For camidanlumab tesirine to be considered for an accelerated approval path in relapsed/refractory Hodgkin lymphoma, the FDA has strongly recommended conducting confirmatory phase 3 research at the time of biologic license application submission.
Although camidanlumab tesirine has demonstrated promising efficacy in a phase 2 trial (NCT04052997) for relapsed/refractory Hodgkin lymphoma, the FDA has strongly recommended conducting a randomized confirmatory phase 3 trial, preferably with full enrollment, at the time of biologic license application (BLA) submission, according to a press release from developer ADC Therapeutics.1
Due to this, the BLA submission for camidanlumab tesirine will be delayed, with full clinical enrollment on the phase 3 trial estimated to take at least 2 years. ADC Therapeutics intends to work in conjunction with the FDA on recommended actions and perusing the best regulatory path moving forward.
Updated safety and efficacy findings from the single-arm phase 2 clinical trial for camidanlumab tesirine in patients with relapsed/refractory classical Hodgkin lymphoma highlighted an overall response rate of 70.1% (n = 82/117; 95% CI, 60.9%-78.2%) and a complete response (CR) rate of 33.3% (n = 39).2 After a median follow-up of 10.7 months (range, 1.2-25.2+), the median duration of response was 13.7 months (95% CI, 7.4-14.7) for the total population, 14.5 months (95% CI, 7.4-not reached [NR]) for complete responders, and 7.9 months (95% CI, 3.8-NR) for patients with a partial response. Moreover, median progression-free survival was 9.1 months (95% CI, 5.1-15.0).2
Camidanlumab tesirine is an antibody-drug conjugate consisting of a human IgG1 anti-CD25 monoclonal antibody conjugated to SG3199, a pyrrolobenzodiazepine dimer cytotoxin. It was administered to patients on the first day of every 3-week cycle during the multicenter, open-label trial at a dose of 45 μg/kg on day 1 of every 3-week cycle for the first 2 cycles and was reduced to 30 μg/kg thereafter.

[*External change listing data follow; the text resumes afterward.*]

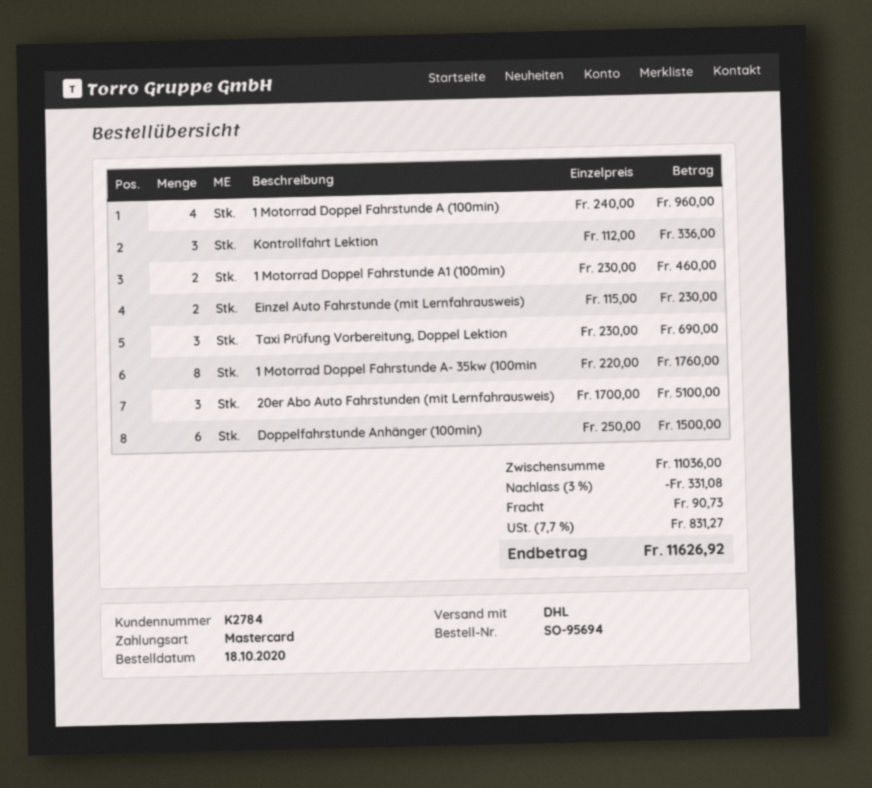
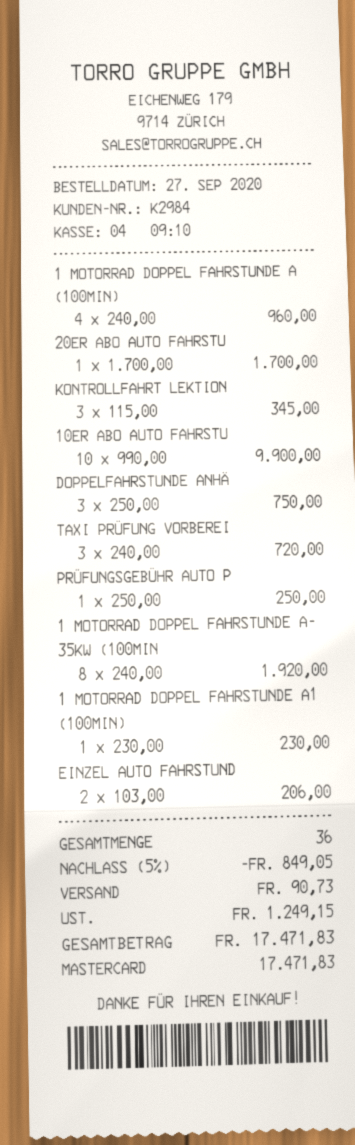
order date: 2020-10-18 -> 2020-09-27
customer number: K2784 -> K2984
Kontrollfahrt Lektion: 3 x 112.00 = 336.00 -> 3 x 115.00 = 345.00
1 Motorrad Doppel Fahrstunde A1 (100min): 2 x 230.00 = 460.00 -> 1 x 230.00 = 230.00
Einzel Auto Fahrstunde (mit Lernfahrausweis): 2 x 115.00 = 230.00 -> 2 x 103.00 = 206.00
Taxi Prüfung Vorbereitung, Doppel Lektion: 3 x 230.00 = 690.00 -> 3 x 240.00 = 720.00
1 Motorrad Doppel Fahrstunde A- 35kw (100min: 8 x 220.00 = 1760.00 -> 8 x 240.00 = 1920.00
20er Abo Auto Fahrstunden (mit Lernfahrausweis): 3 x 1700.00 = 5100.00 -> 1 x 1700.00 = 1700.00
Doppelfahrstunde Anhänger (100min): 6 x 250.00 = 1500.00 -> 3 x 250.00 = 750.00
10ER ABO AUTO FAHRSTU: none -> 10 x 990.00 = 9900.00
PRÜFUNGSGEBÜHR AUTO P: none -> 1 x 250.00 = 250.00
discount: 3% = 331.08 -> 5% = 849.05
tax: 831.27 -> 1249.15
total: 11626.92 -> 17471.83

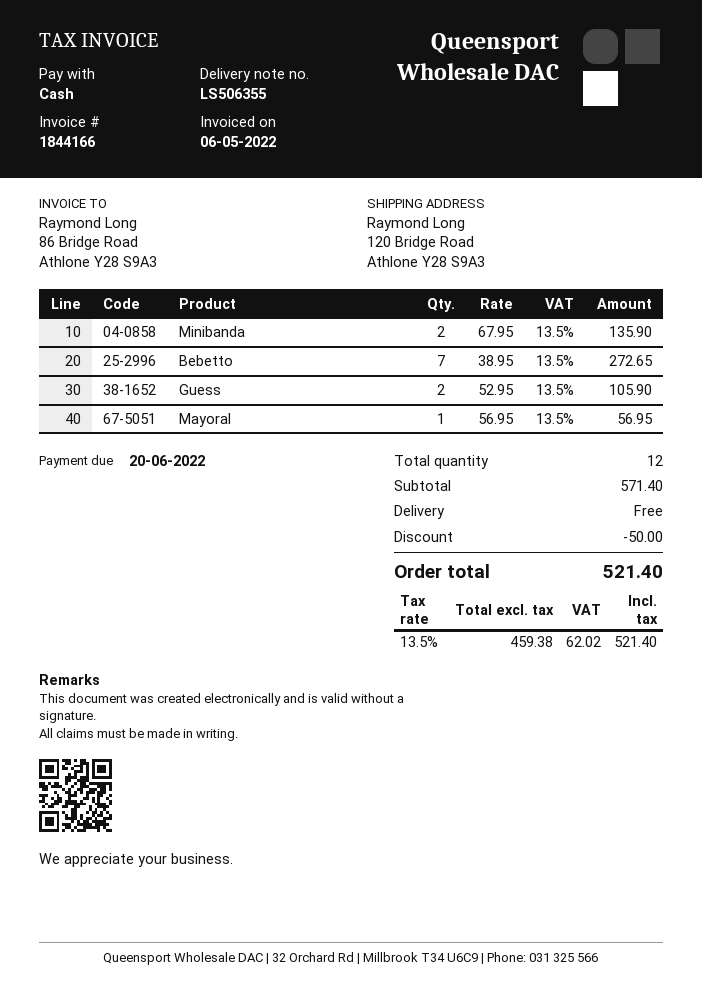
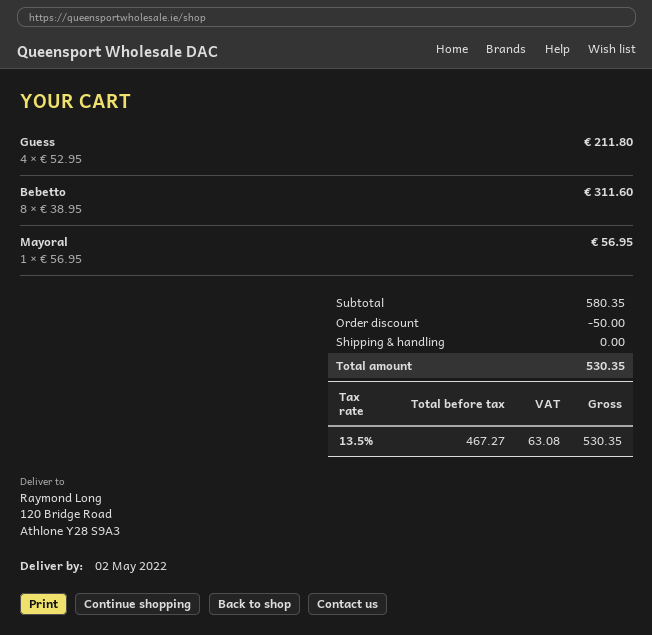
Minibanda: 2 x 67.95 = 135.90 -> none
Bebetto: 7 x 38.95 = 272.65 -> 8 x 38.95 = 311.60
Guess: 2 x 52.95 = 105.90 -> 4 x 52.95 = 211.80
subtotal: 571.40 -> 580.35
net: 459.38 -> 467.27
tax: 13.5% = 62.02 -> 13.5% = 63.08
total: 521.40 -> 530.35

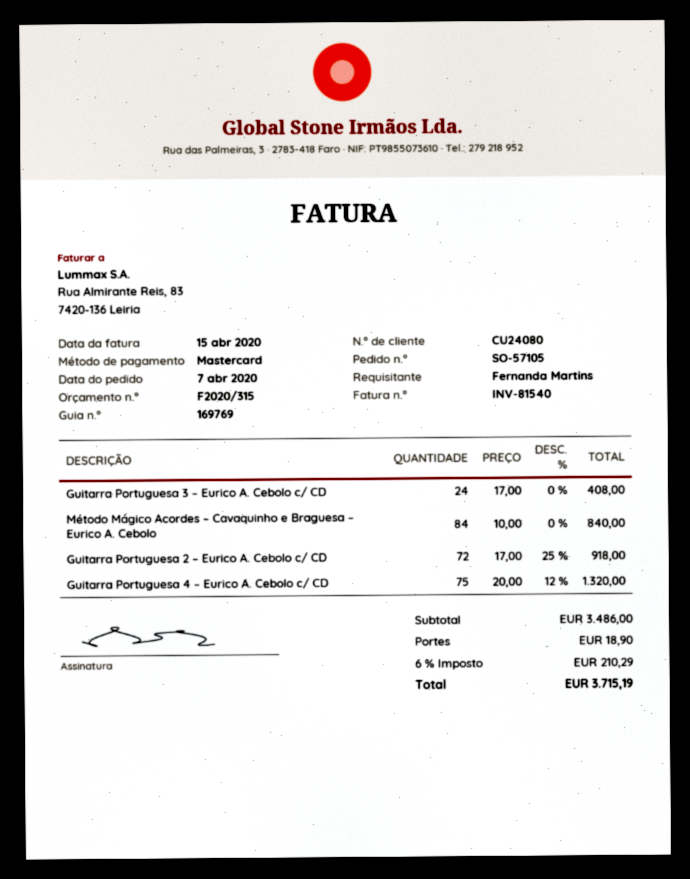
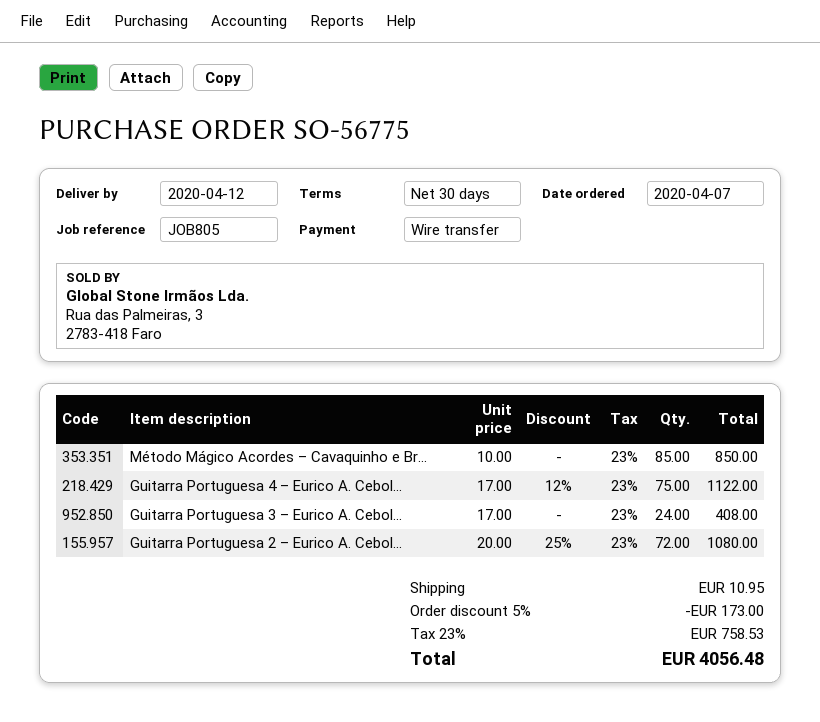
order number: SO-57105 -> SO-56775
payment method: Mastercard -> bank transfer
Método Mágico Acordes – Cavaquinho e Braguesa – Eurico A. Cebolo: 84 x 10.00 = 840.00 -> 85 x 10.00 = 850.00
Guitarra Portuguesa 2 – Eurico A. Cebolo c/ CD: 72 x 17.00 - 25% = 918.00 -> 72 x 20.00 - 25% = 1080.00
Guitarra Portuguesa 4 – Eurico A. Cebolo c/ CD: 75 x 20.00 - 12% = 1320.00 -> 75 x 17.00 - 12% = 1122.00
discount: none -> 5% = 173.00
shipping: 18.90 -> 10.95
tax: 6% = 210.29 -> 23% = 758.53
total: 3715.19 -> 4056.48

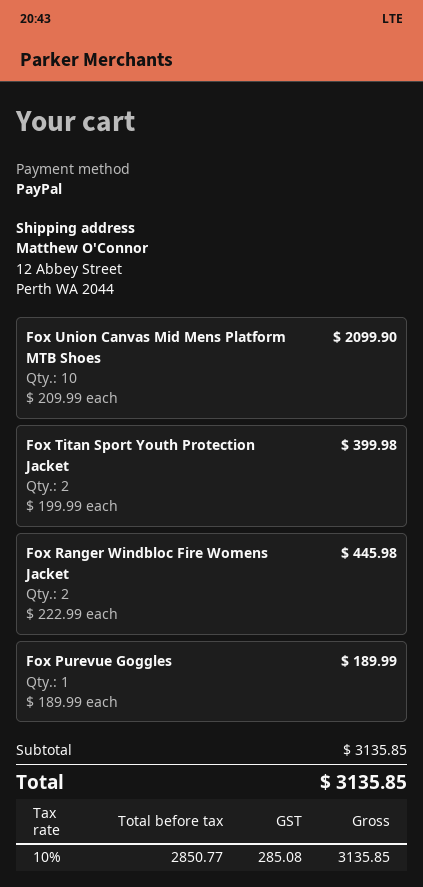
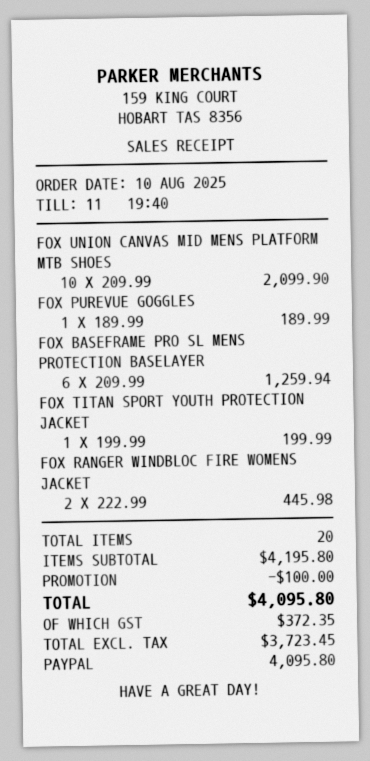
Fox Titan Sport Youth Protection Jacket: 2 x 199.99 = 399.98 -> 1 x 199.99 = 199.99
FOX BASEFRAME PRO SL MENS PROTECTION BASELAYER: none -> 6 x 209.99 = 1259.94
subtotal: 3135.85 -> 4195.80
discount: none -> 100.00
net: 2850.77 -> 3723.45
tax: 285.08 -> 372.35
total: 3135.85 -> 4095.80

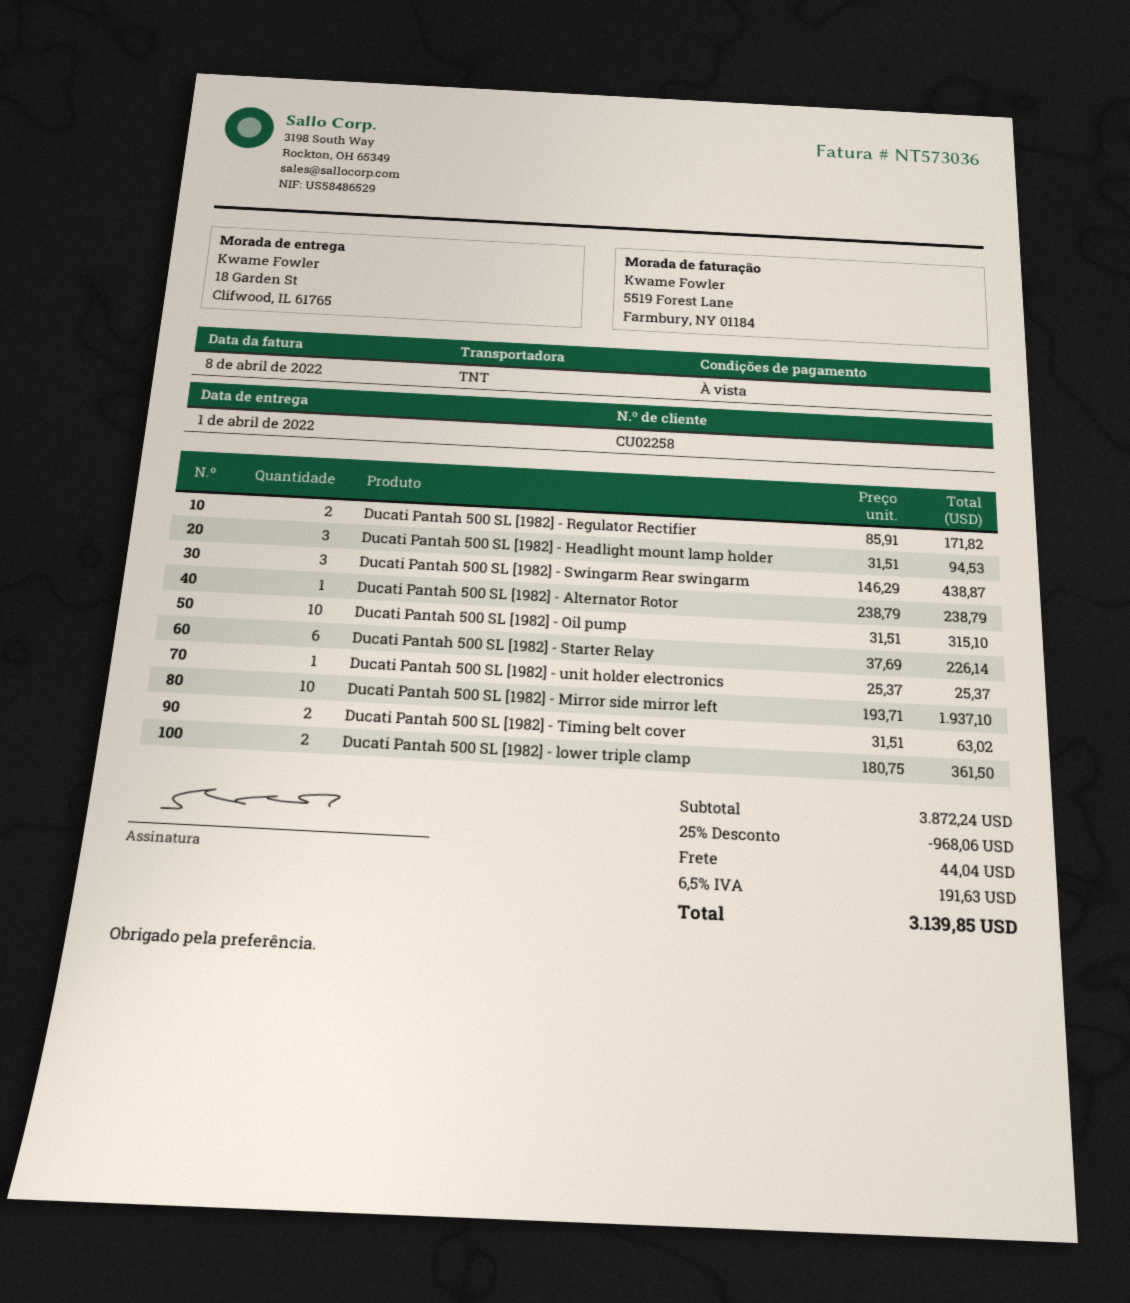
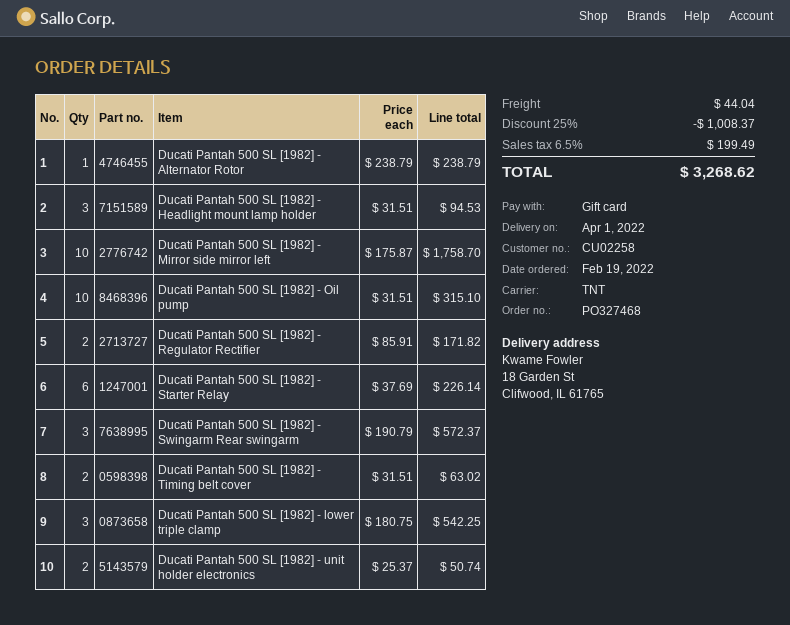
Ducati Pantah 500 SL [1982] - Swingarm Rear swingarm: 3 x 146.29 = 438.87 -> 3 x 190.79 = 572.37
Ducati Pantah 500 SL [1982] - unit holder electronics: 1 x 25.37 = 25.37 -> 2 x 25.37 = 50.74
Ducati Pantah 500 SL [1982] - Mirror side mirror left: 10 x 193.71 = 1937.10 -> 10 x 175.87 = 1758.70
Ducati Pantah 500 SL [1982] - lower triple clamp: 2 x 180.75 = 361.50 -> 3 x 180.75 = 542.25
discount: 25% = 968.06 -> 25% = 1008.37
tax: 6.5% = 191.63 -> 6.5% = 199.49
total: 3139.85 -> 3268.62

The trial included patients with relapsed or refractory classical Hodgkin lymphoma who had received at least 3 previous lines of systemic therapy or at least 2 lines if ineligible for hematopoietic stem cell transplantation. Other inclusion criteria included an ECOG performance status of 0 to 2 as well as adequate organ function according to prespecified acceptable screening laboratory values.
Patients were excluded if they had prior therapy with the study agent or any post-transplantation lymphoproliferative disorders. Other exclusion criteria included having any active second primary malignancy aside from non-melanoma skin cancers, non-metastatic prostate cancer, cervical cancer in-situ, ductal or lobular carcinoma in situ of the breast, or another malignancy judged not to be exclusionary by the company’s medical monitor and an investigator.
ADC Therapeutics also stated that, although a phase 1b study assessing camidanlumab tesirine in combination with pembrolizumab (Keytruda) in solid tumors (NCT03621982) demonstrated promising immunomodulatory activity, the signals were not significant enough to move forward with the study.